■ Work request
If a line in the entries contains the string "stune", include that line in your answer.

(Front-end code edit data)
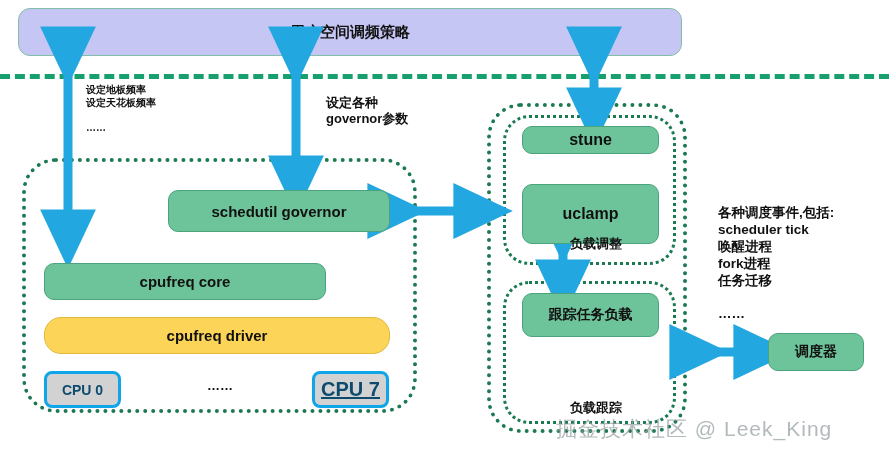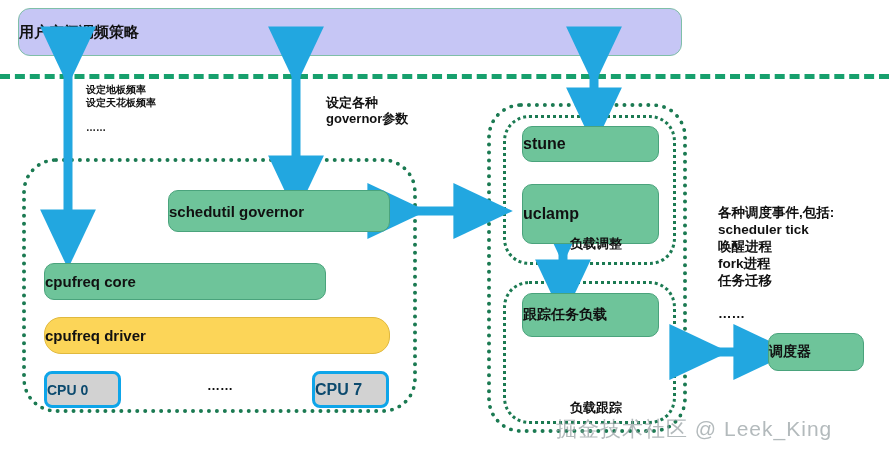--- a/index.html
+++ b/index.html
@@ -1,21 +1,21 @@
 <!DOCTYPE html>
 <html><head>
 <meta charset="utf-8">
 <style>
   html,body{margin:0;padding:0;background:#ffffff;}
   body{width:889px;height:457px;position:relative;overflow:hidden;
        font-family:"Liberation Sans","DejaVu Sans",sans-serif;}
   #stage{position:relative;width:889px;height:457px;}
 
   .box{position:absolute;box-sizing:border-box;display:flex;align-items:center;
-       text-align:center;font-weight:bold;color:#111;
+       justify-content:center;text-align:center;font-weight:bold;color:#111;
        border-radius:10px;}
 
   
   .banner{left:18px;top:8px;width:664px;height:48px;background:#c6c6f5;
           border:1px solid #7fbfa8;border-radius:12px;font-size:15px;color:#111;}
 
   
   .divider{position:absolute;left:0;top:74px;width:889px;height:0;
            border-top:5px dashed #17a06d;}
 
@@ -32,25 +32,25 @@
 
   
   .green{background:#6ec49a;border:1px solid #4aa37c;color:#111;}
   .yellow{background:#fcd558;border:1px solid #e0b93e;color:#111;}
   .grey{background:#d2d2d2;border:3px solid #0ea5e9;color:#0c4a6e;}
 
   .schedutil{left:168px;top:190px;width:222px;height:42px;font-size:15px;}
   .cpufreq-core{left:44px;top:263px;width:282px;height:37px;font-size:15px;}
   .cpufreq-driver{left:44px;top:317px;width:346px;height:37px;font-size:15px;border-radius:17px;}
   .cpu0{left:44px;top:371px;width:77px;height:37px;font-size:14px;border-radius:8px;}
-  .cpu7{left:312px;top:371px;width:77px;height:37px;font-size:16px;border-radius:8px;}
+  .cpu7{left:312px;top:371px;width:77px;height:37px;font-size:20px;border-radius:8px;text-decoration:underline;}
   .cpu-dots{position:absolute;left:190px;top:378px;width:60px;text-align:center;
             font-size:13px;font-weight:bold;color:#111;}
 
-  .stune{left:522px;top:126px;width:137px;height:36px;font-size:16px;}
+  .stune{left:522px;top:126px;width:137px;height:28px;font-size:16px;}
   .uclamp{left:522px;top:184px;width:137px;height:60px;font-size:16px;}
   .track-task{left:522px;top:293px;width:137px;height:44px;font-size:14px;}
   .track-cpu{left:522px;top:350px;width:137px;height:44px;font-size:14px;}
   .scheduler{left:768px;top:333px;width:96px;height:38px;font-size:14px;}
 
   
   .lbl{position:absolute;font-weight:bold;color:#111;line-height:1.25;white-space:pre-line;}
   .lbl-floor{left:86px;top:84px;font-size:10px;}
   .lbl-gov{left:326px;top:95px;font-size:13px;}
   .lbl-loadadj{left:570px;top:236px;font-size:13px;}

■ Written answer
-  .stune{left:522px;top:126px;width:137px;height:36px;font-size:16px;}
+  .stune{left:522px;top:126px;width:137px;height:28px;font-size:16px;}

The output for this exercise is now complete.